### DATA EXTRACTS
+ + + + +
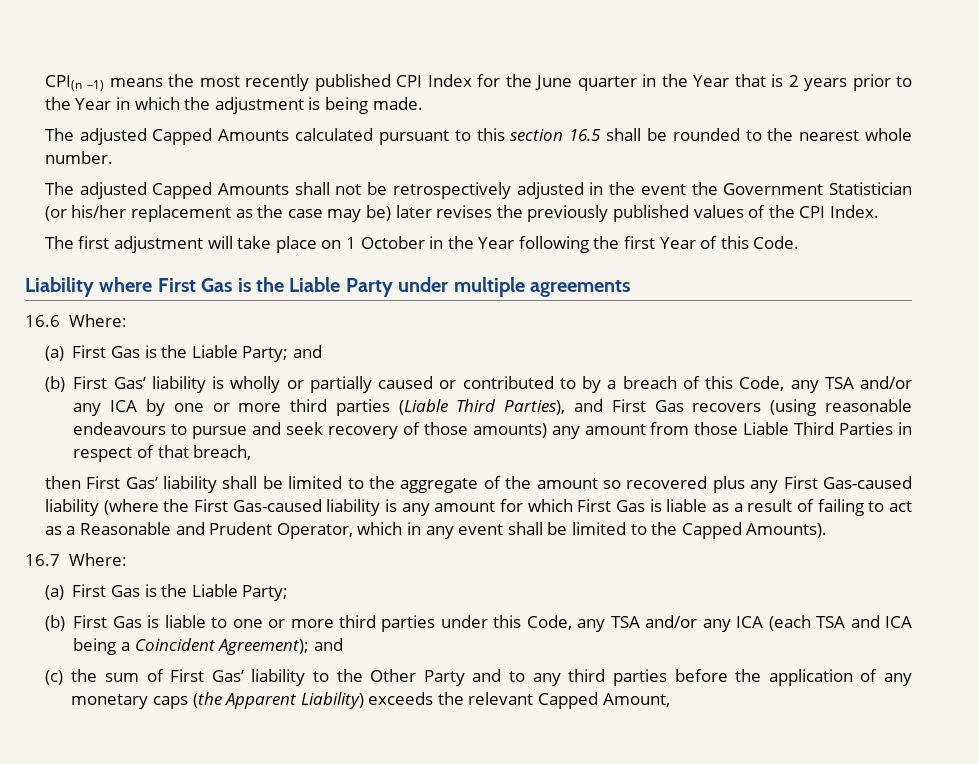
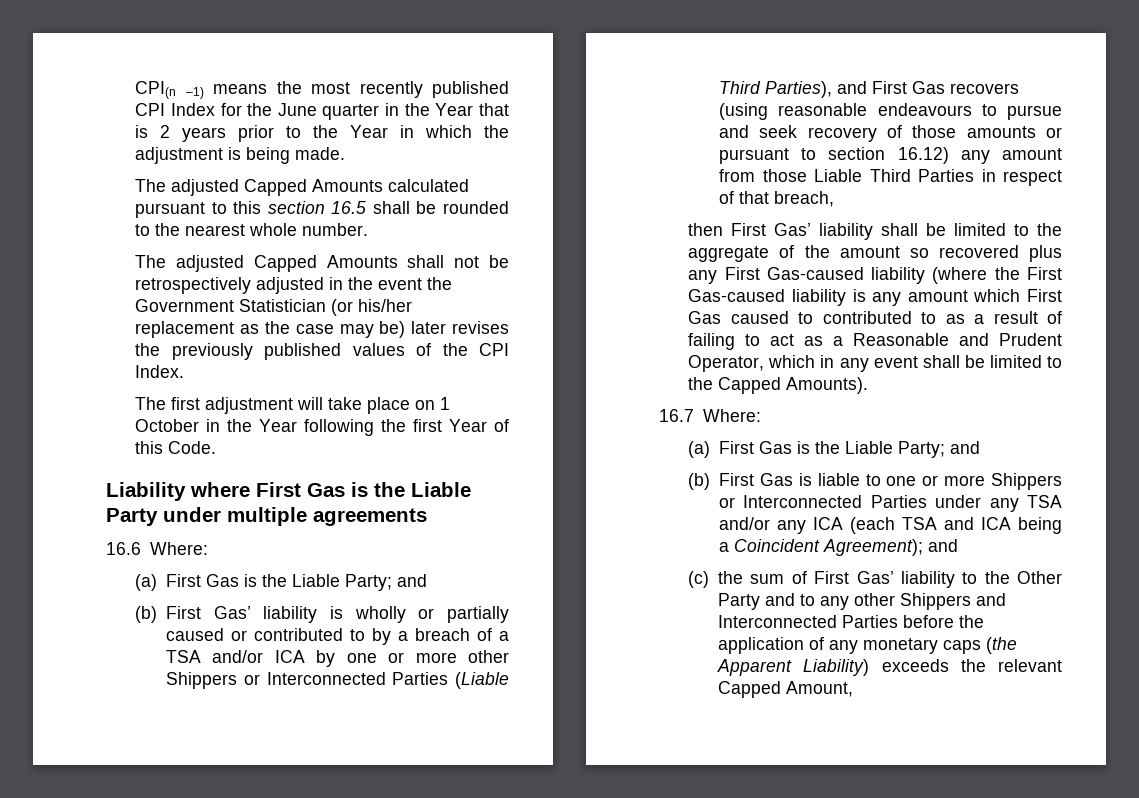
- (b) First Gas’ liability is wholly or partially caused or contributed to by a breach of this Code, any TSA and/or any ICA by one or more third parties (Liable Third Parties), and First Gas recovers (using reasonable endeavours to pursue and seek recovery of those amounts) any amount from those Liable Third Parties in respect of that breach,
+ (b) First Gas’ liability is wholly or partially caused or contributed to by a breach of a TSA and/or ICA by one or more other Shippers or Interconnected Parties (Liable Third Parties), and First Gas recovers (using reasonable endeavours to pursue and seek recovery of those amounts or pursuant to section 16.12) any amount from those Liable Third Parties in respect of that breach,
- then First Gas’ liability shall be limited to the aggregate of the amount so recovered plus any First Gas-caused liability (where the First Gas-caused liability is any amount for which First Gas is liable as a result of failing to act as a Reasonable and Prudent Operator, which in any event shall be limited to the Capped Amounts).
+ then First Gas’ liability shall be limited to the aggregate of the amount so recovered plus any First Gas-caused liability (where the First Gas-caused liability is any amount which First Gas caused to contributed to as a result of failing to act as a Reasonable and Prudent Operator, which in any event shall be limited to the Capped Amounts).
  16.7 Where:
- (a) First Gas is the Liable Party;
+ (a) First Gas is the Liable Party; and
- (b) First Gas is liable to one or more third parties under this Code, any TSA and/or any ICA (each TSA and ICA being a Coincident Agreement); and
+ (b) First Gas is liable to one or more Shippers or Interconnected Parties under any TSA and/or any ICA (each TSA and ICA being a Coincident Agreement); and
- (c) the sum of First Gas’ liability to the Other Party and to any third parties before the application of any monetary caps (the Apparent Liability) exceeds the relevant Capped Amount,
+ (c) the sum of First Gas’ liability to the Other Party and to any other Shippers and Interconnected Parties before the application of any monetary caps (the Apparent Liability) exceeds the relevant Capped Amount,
+ + + + +
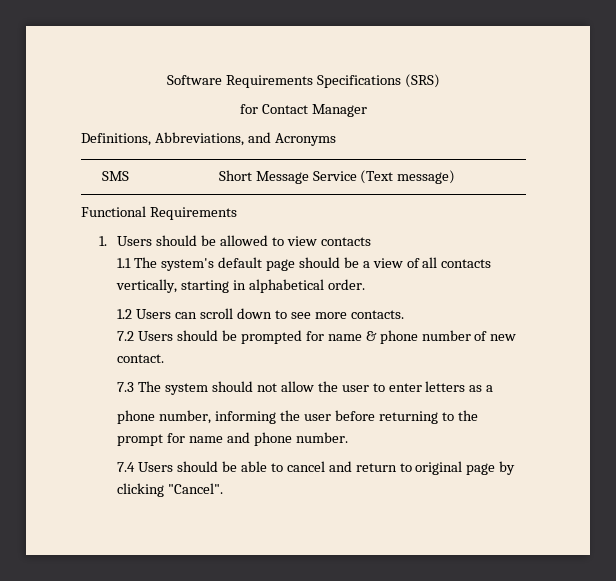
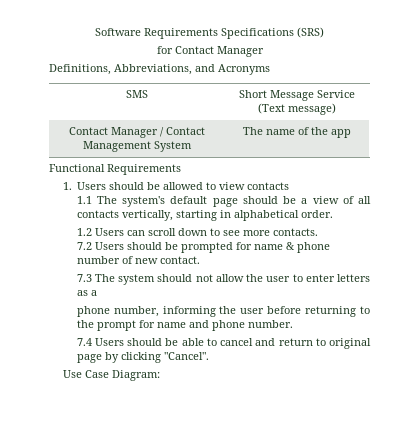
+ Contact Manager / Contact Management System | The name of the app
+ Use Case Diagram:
+ + + + +
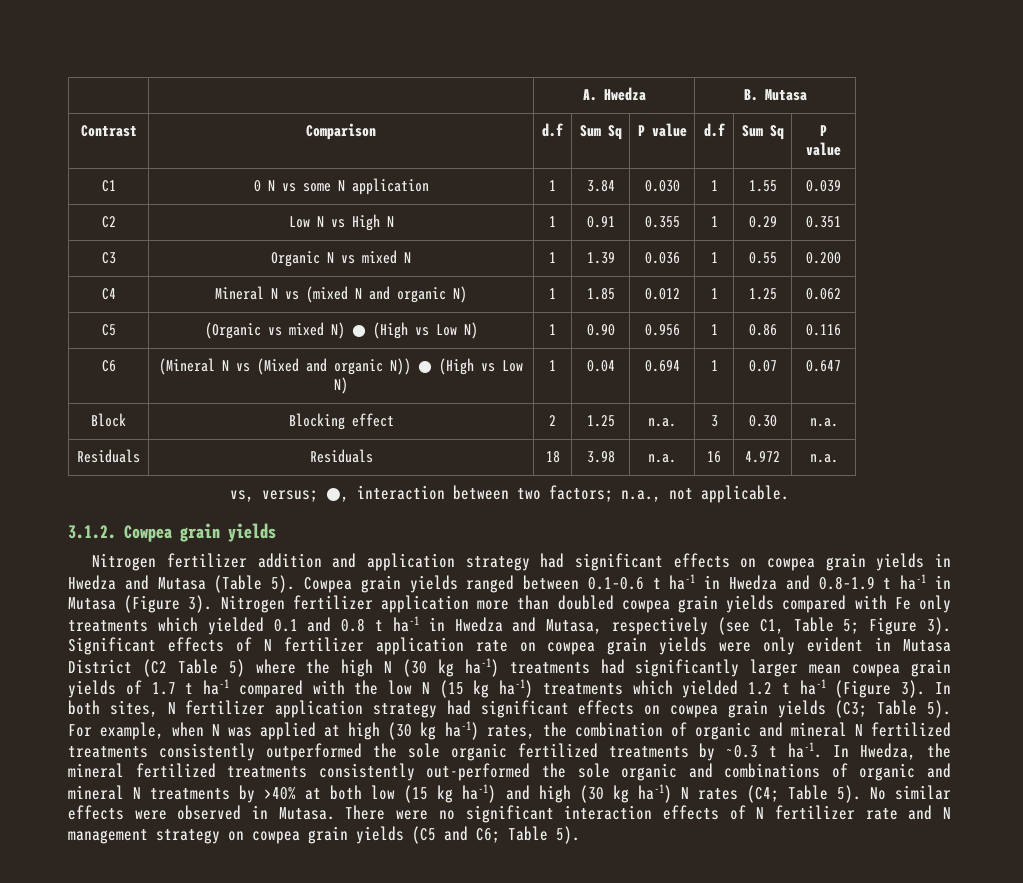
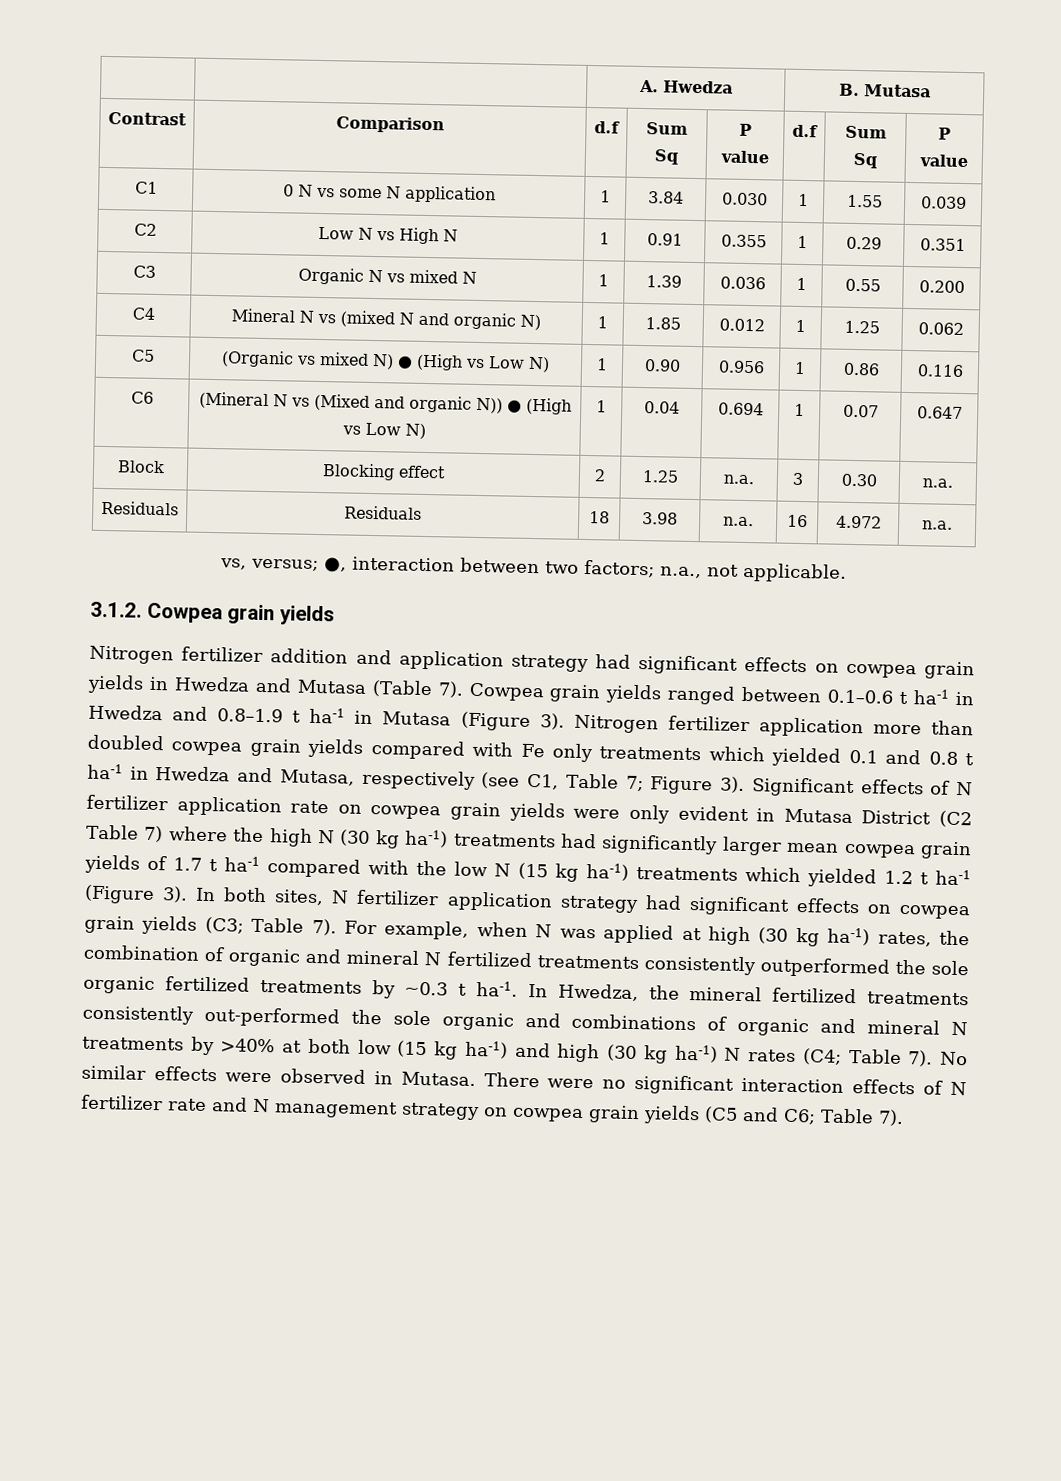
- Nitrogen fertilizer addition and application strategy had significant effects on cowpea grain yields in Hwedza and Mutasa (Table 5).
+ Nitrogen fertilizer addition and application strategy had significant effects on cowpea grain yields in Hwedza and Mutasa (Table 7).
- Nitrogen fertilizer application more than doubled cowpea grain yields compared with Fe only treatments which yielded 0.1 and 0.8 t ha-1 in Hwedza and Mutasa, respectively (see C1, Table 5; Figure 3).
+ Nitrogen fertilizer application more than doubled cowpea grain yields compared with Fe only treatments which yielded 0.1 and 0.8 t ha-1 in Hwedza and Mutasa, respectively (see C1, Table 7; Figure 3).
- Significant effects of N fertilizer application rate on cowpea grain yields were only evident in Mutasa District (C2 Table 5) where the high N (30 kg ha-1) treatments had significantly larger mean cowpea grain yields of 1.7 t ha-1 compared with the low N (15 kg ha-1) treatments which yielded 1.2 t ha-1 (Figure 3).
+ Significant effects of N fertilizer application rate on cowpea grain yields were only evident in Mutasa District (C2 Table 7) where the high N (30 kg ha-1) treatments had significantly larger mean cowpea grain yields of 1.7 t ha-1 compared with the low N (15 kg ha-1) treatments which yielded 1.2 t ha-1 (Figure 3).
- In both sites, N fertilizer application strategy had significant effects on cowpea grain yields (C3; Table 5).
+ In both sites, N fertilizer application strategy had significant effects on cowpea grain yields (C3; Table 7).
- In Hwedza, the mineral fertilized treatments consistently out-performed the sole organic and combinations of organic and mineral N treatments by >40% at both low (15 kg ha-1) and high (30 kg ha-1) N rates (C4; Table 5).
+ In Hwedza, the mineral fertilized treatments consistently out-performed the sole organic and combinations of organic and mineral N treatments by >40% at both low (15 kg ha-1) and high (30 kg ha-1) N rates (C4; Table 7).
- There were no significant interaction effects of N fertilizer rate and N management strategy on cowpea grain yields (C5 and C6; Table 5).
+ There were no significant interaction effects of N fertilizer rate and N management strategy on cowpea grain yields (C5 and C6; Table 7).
+ + + + +
### WHAT YOU NEED TO DO
Find the line with "- Nitrogen fertilizer application" in the material above. Reproduce it and each line after it up to and including the line with "C6; Table 7).".

### ANSWER SECTION
- Nitrogen fertilizer application more than doubled cowpea grain yields compared with Fe only treatments which yielded 0.1 and 0.8 t ha-1 in Hwedza and Mutasa, respectively (see C1, Table 5; Figure 3).
+ Nitrogen fertilizer application more than doubled cowpea grain yields compared with Fe only treatments which yielded 0.1 and 0.8 t ha-1 in Hwedza and Mutasa, respectively (see C1, Table 7; Figure 3).
- Significant effects of N fertilizer application rate on cowpea grain yields were only evident in Mutasa District (C2 Table 5) where the high N (30 kg ha-1) treatments had significantly larger mean cowpea grain yields of 1.7 t ha-1 compared with the low N (15 kg ha-1) treatments which yielded 1.2 t ha-1 (Figure 3).
+ Significant effects of N fertilizer application rate on cowpea grain yields were only evident in Mutasa District (C2 Table 7) where the high N (30 kg ha-1) treatments had significantly larger mean cowpea grain yields of 1.7 t ha-1 compared with the low N (15 kg ha-1) treatments which yielded 1.2 t ha-1 (Figure 3).
- In both sites, N fertilizer application strategy had significant effects on cowpea grain yields (C3; Table 5).
+ In both sites, N fertilizer application strategy had significant effects on cowpea grain yields (C3; Table 7).
- In Hwedza, the mineral fertilized treatments consistently out-performed the sole organic and combinations of organic and mineral N treatments by >40% at both low (15 kg ha-1) and high (30 kg ha-1) N rates (C4; Table 5).
+ In Hwedza, the mineral fertilized treatments consistently out-performed the sole organic and combinations of organic and mineral N treatments by >40% at both low (15 kg ha-1) and high (30 kg ha-1) N rates (C4; Table 7).
- There were no significant interaction effects of N fertilizer rate and N management strategy on cowpea grain yields (C5 and C6; Table 5).
+ There were no significant interaction effects of N fertilizer rate and N management strategy on cowpea grain yields (C5 and C6; Table 7).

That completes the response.